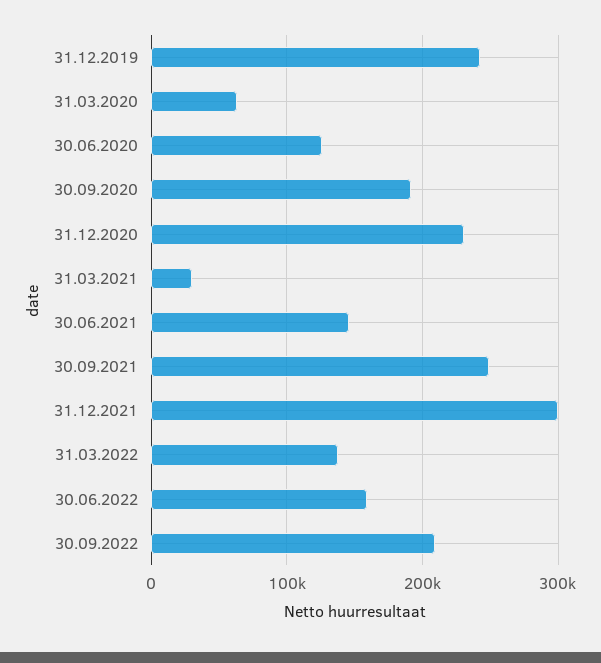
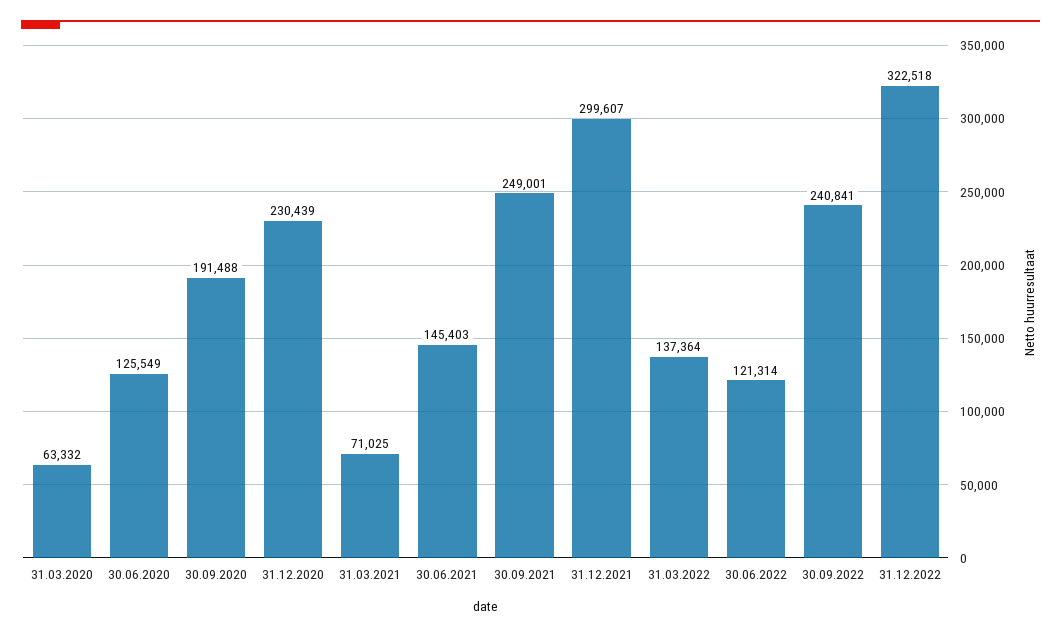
31.12.2019: 240000 -> none
31.03.2021: 30000 -> 71025
30.06.2022: 160000 -> 121314
30.09.2022: 210000 -> 240841
31.12.2022: none -> 322518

★ ★ ★ ★ ★

> **Task item**
Each line of the data above must be reproduced as written. Skip the pictures.

> **Solved problem**
31.12.2019: 240000 -> none
31.03.2021: 30000 -> 71025
30.06.2022: 160000 -> 121314
30.09.2022: 210000 -> 240841
31.12.2022: none -> 322518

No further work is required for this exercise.